Sixteen WooCommerce product add-ons plugins fixed a broken access control vulnerability that could allow customers to take over the website and its database.
Vulnerable Plugins
All plugins are available on the developers’ website and several of them on CodeCanyon as well.

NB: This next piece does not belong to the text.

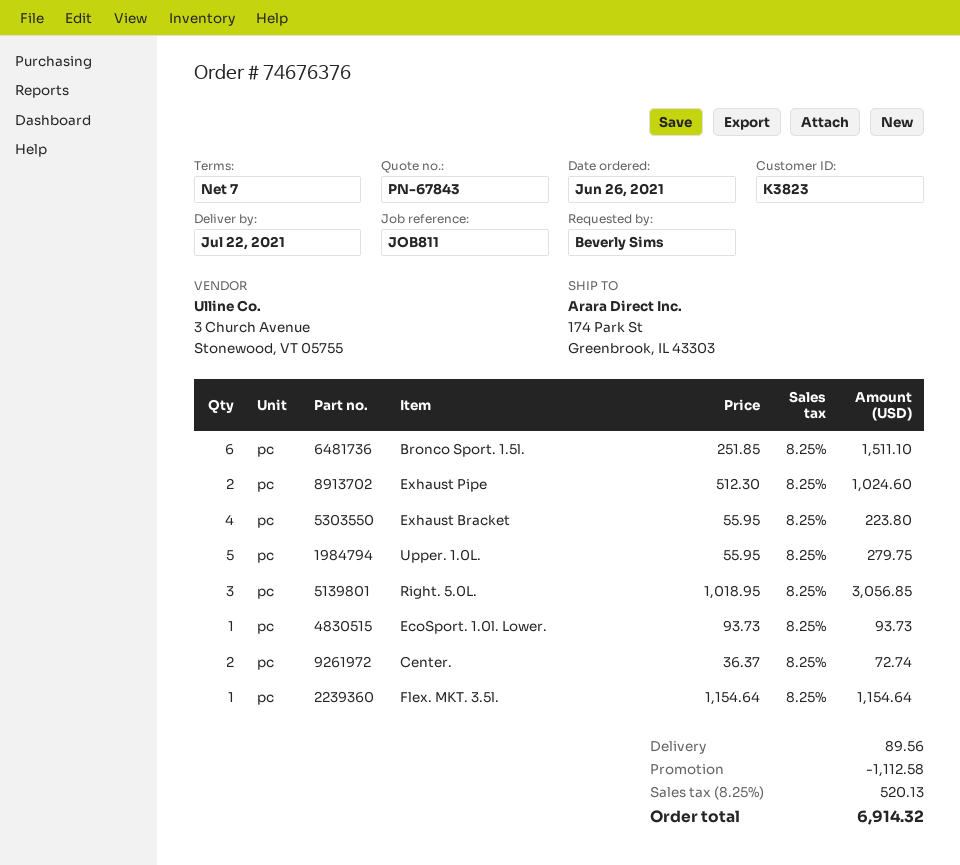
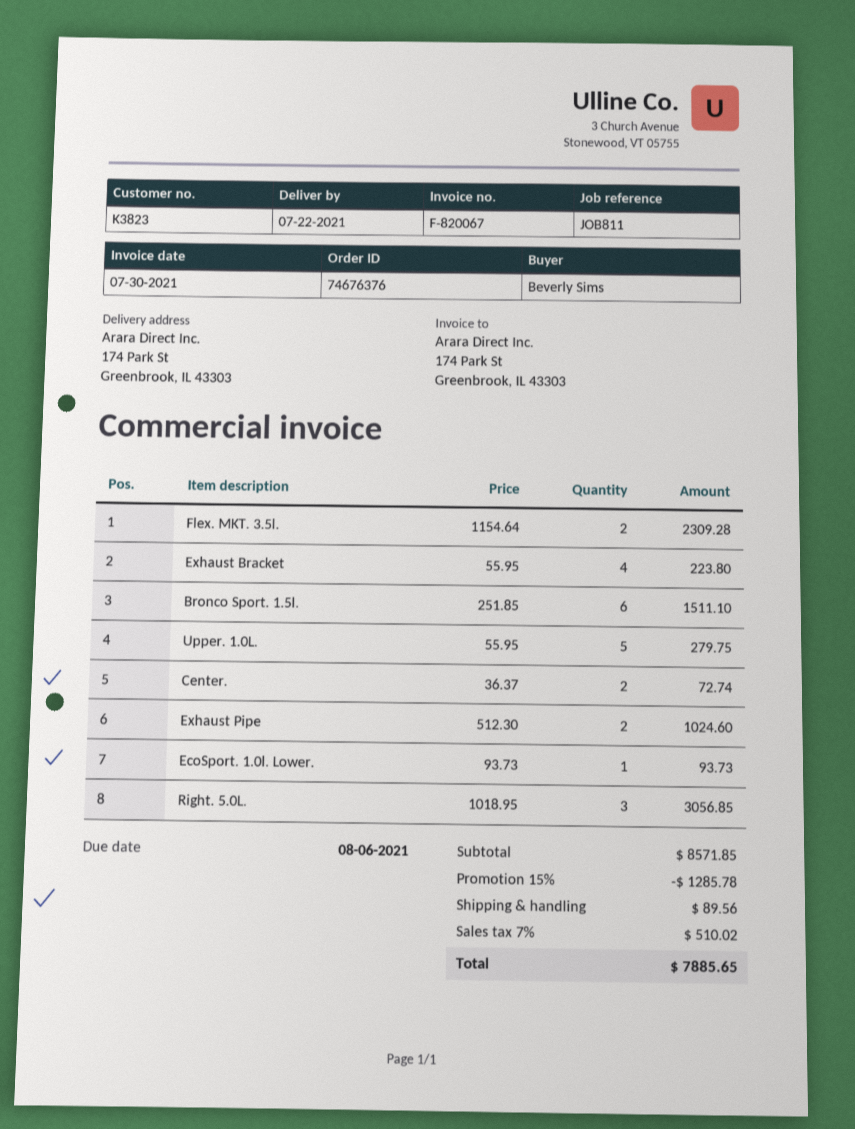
Flex. MKT. 3.5l.: 1 x 1154.64 = 1154.64 -> 2 x 1154.64 = 2309.28
discount: 1112.58 -> 1285.78
tax: 8.25% = 520.13 -> 7% = 510.02
total: 6914.32 -> 7885.65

The following plugins and versions are vulnerable:
- Product Filter for WooCommerce (
prdctfltr
) <=8.1.1. Fixed in 8.2.0. - Improved Product Options for WooCommerce (
improved-variable-product-attributes
) <=5.1.1. Fixed in 5.3.0. - Improved Sale Badges for WooCommerce (
improved-sale-badges
) <=4.3.1. Fixed in 4.4.0. - Share, Print and PDF Products for WooCommerce (
share-print-pdf-woocommerce
) <=2.7.1. Fixed in 2.8.0 - Product Loops for WooCommerce (
product-loops
) <=1.6.1. Fixed in 1.7.0. - XforWooCommerce (
xforwoocommerce
) <=1.6.4. Fixed in 1.7.0. - Package Quantity Discount (
package-quantity-xforwc
) <=1.1.1. Fixed in 1.2.0. - Price Commander for WooCommerce (
price-commander-xforwc
) <=1.2.1. Fixed in 1.3.0. - Comment and Review Spam Control for WooCommerce (
spam-control-xforwc
) <=1.4.1. Fixed in 1.5.0. - Add Product Tabs for WooCommerce (
add-tabs-xforwc
) <=1.4.1. Fixed in 1.5.0. - Autopilot SEO for WooCommerce (
seo-for-woocommerce
) <=1.5.1. Fixed in 1.6.0. - Floating Cart (
floating-cart-xforwc
) <=1.2.1. Fixed in 1.3.0. - Live Search for WooCommerce (
live-search-xforwc
) <=1.3.1. Fixed in 2.1.0. - Bulk Add to Cart for WooCommerce (
bulk-add-to-cart-xforwc
) <=1.2.1. Fixed in 1.3.0. - Live Product Editor for WooCommerce (
woocommerce-frontend-shop-manager
) <=4.6.1. Fixed in 4.7.0. - Warranties and Returns for WooCommerce (
woocommerce-warranties-and-returns
) <=5.2.1. Fixed in 5.3.0.
Because the vulnerability and the way to exploit it is identical in all 16 plugins, we will review in this advisory the Product Filter for WooCommerce plugin, which has 16,000+ sales on CodeCanyon.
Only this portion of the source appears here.